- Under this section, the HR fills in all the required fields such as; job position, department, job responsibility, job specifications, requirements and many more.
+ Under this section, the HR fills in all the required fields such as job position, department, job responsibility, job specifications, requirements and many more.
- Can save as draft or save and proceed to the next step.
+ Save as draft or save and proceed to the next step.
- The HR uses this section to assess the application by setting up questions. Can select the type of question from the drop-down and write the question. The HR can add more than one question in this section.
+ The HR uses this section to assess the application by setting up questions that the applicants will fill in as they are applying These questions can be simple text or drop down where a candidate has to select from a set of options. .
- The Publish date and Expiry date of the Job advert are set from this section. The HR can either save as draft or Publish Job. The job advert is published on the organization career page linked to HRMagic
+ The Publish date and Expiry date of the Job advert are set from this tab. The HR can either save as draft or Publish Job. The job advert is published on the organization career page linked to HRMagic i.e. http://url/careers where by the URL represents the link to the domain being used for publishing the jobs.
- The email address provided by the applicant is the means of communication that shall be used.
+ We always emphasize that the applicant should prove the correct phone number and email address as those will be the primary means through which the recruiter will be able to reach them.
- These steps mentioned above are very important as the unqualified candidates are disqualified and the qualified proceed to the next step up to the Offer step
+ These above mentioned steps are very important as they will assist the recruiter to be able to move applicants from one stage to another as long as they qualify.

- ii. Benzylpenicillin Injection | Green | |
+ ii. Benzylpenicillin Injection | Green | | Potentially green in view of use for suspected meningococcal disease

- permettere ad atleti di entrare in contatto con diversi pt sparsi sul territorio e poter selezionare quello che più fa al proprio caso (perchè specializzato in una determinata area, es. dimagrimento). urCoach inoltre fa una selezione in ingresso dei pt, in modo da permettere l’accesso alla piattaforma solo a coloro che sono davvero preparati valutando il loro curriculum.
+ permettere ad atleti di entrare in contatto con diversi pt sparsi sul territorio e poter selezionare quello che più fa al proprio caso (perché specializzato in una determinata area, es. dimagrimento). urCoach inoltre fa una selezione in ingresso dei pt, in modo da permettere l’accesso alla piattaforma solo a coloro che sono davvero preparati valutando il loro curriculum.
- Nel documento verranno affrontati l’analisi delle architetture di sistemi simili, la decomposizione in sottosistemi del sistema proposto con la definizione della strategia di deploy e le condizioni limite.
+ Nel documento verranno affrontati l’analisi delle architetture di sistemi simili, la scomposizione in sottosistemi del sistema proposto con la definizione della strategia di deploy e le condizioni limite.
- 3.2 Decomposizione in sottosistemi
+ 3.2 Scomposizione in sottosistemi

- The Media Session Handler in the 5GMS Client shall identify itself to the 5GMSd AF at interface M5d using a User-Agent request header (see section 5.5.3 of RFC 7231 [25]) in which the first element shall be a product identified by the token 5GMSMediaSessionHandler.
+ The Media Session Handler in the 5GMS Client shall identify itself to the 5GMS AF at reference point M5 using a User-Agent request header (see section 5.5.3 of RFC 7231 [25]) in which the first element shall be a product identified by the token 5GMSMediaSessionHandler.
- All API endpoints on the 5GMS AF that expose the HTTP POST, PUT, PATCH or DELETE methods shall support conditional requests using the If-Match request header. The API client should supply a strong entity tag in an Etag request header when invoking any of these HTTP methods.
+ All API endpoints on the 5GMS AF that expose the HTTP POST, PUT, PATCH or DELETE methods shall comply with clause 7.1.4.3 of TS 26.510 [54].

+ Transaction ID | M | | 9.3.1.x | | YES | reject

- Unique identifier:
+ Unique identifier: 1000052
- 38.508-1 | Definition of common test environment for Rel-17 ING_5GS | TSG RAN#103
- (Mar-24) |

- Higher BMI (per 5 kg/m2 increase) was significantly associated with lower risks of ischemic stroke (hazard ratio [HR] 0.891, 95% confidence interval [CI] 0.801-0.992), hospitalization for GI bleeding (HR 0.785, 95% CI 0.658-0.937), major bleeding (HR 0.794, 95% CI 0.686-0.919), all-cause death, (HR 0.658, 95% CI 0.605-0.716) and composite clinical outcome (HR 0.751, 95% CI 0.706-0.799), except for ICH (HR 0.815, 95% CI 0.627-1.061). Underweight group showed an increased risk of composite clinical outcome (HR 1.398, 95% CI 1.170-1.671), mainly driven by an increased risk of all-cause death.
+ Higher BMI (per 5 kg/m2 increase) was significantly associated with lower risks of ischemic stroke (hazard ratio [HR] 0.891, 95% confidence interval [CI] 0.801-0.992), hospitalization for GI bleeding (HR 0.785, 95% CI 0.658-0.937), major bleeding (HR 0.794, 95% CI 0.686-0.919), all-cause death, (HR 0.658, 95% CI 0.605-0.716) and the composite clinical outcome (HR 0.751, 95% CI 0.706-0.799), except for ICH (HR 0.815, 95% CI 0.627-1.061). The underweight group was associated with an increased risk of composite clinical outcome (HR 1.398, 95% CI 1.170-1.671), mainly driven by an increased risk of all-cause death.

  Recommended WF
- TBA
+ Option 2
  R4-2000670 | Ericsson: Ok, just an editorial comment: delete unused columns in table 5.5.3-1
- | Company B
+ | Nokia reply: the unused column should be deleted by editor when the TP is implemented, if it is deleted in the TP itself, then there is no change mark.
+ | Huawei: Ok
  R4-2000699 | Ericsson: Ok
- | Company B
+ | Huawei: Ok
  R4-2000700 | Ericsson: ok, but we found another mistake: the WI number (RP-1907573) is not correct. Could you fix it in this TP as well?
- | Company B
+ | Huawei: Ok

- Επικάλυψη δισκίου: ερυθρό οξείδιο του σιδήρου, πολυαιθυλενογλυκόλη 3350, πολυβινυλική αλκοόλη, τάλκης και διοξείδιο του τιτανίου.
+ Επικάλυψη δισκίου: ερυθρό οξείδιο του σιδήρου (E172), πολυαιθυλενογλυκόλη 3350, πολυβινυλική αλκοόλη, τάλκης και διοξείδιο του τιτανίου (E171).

============

* To do: Using the entries above, please restate each one word for word.

* Response area:
- Under this section, the HR fills in all the required fields such as; job position, department, job responsibility, job specifications, requirements and many more.
+ Under this section, the HR fills in all the required fields such as job position, department, job responsibility, job specifications, requirements and many more.
- Can save as draft or save and proceed to the next step.
+ Save as draft or save and proceed to the next step.
- The HR uses this section to assess the application by setting up questions. Can select the type of question from the drop-down and write the question. The HR can add more than one question in this section.
+ The HR uses this section to assess the application by setting up questions that the applicants will fill in as they are applying These questions can be simple text or drop down where a candidate has to select from a set of options. .
- The Publish date and Expiry date of the Job advert are set from this section. The HR can either save as draft or Publish Job. The job advert is published on the organization career page linked to HRMagic
+ The Publish date and Expiry date of the Job advert are set from this tab. The HR can either save as draft or Publish Job. The job advert is published on the organization career page linked to HRMagic i.e. http://url/careers where by the URL represents the link to the domain being used for publishing the jobs.
- The email address provided by the applicant is the means of communication that shall be used.
+ We always emphasize that the applicant should prove the correct phone number and email address as those will be the primary means through which the recruiter will be able to reach them.
- These steps mentioned above are very important as the unqualified candidates are disqualified and the qualified proceed to the next step up to the Offer step
+ These above mentioned steps are very important as they will assist the recruiter to be able to move applicants from one stage to another as long as they qualify.

- ii. Benzylpenicillin Injection | Green | |
+ ii. Benzylpenicillin Injection | Green | | Potentially green in view of use for suspected meningococcal disease

- permettere ad atleti di entrare in contatto con diversi pt sparsi sul territorio e poter selezionare quello che più fa al proprio caso (perchè specializzato in una determinata area, es. dimagrimento). urCoach inoltre fa una selezione in ingresso dei pt, in modo da permettere l’accesso alla piattaforma solo a coloro che sono davvero preparati valutando il loro curriculum.
+ permettere ad atleti di entrare in contatto con diversi pt sparsi sul territorio e poter selezionare quello che più fa al proprio caso (perché specializzato in una determinata area, es. dimagrimento). urCoach inoltre fa una selezione in ingresso dei pt, in modo da permettere l’accesso alla piattaforma solo a coloro che sono davvero preparati valutando il loro curriculum.
- Nel documento verranno affrontati l’analisi delle architetture di sistemi simili, la decomposizione in sottosistemi del sistema proposto con la definizione della strategia di deploy e le condizioni limite.
+ Nel documento verranno affrontati l’analisi delle architetture di sistemi simili, la scomposizione in sottosistemi del sistema proposto con la definizione della strategia di deploy e le condizioni limite.
- 3.2 Decomposizione in sottosistemi
+ 3.2 Scomposizione in sottosistemi

- The Media Session Handler in the 5GMS Client shall identify itself to the 5GMSd AF at interface M5d using a User-Agent request header (see section 5.5.3 of RFC 7231 [25]) in which the first element shall be a product identified by the token 5GMSMediaSessionHandler.
+ The Media Session Handler in the 5GMS Client shall identify itself to the 5GMS AF at reference point M5 using a User-Agent request header (see section 5.5.3 of RFC 7231 [25]) in which the first element shall be a product identified by the token 5GMSMediaSessionHandler.
- All API endpoints on the 5GMS AF that expose the HTTP POST, PUT, PATCH or DELETE methods shall support conditional requests using the If-Match request header. The API client should supply a strong entity tag in an Etag request header when invoking any of these HTTP methods.
+ All API endpoints on the 5GMS AF that expose the HTTP POST, PUT, PATCH or DELETE methods shall comply with clause 7.1.4.3 of TS 26.510 [54].

+ Transaction ID | M | | 9.3.1.x | | YES | reject

- Unique identifier:
+ Unique identifier: 1000052
- 38.508-1 | Definition of common test environment for Rel-17 ING_5GS | TSG RAN#103
- (Mar-24) |

- Higher BMI (per 5 kg/m2 increase) was significantly associated with lower risks of ischemic stroke (hazard ratio [HR] 0.891, 95% confidence interval [CI] 0.801-0.992), hospitalization for GI bleeding (HR 0.785, 95% CI 0.658-0.937), major bleeding (HR 0.794, 95% CI 0.686-0.919), all-cause death, (HR 0.658, 95% CI 0.605-0.716) and composite clinical outcome (HR 0.751, 95% CI 0.706-0.799), except for ICH (HR 0.815, 95% CI 0.627-1.061). Underweight group showed an increased risk of composite clinical outcome (HR 1.398, 95% CI 1.170-1.671), mainly driven by an increased risk of all-cause death.
+ Higher BMI (per 5 kg/m2 increase) was significantly associated with lower risks of ischemic stroke (hazard ratio [HR] 0.891, 95% confidence interval [CI] 0.801-0.992), hospitalization for GI bleeding (HR 0.785, 95% CI 0.658-0.937), major bleeding (HR 0.794, 95% CI 0.686-0.919), all-cause death, (HR 0.658, 95% CI 0.605-0.716) and the composite clinical outcome (HR 0.751, 95% CI 0.706-0.799), except for ICH (HR 0.815, 95% CI 0.627-1.061). The underweight group was associated with an increased risk of composite clinical outcome (HR 1.398, 95% CI 1.170-1.671), mainly driven by an increased risk of all-cause death.

  Recommended WF
- TBA
+ Option 2
  R4-2000670 | Ericsson: Ok, just an editorial comment: delete unused columns in table 5.5.3-1
- | Company B
+ | Nokia reply: the unused column should be deleted by editor when the TP is implemented, if it is deleted in the TP itself, then there is no change mark.
+ | Huawei: Ok
  R4-2000699 | Ericsson: Ok
- | Company B
+ | Huawei: Ok
  R4-2000700 | Ericsson: ok, but we found another mistake: the WI number (RP-1907573) is not correct. Could you fix it in this TP as well?
- | Company B
+ | Huawei: Ok

- Επικάλυψη δισκίου: ερυθρό οξείδιο του σιδήρου, πολυαιθυλενογλυκόλη 3350, πολυβινυλική αλκοόλη, τάλκης και διοξείδιο του τιτανίου.
+ Επικάλυψη δισκίου: ερυθρό οξείδιο του σιδήρου (E172), πολυαιθυλενογλυκόλη 3350, πολυβινυλική αλκοόλη, τάλκης και διοξείδιο του τιτανίου (E171).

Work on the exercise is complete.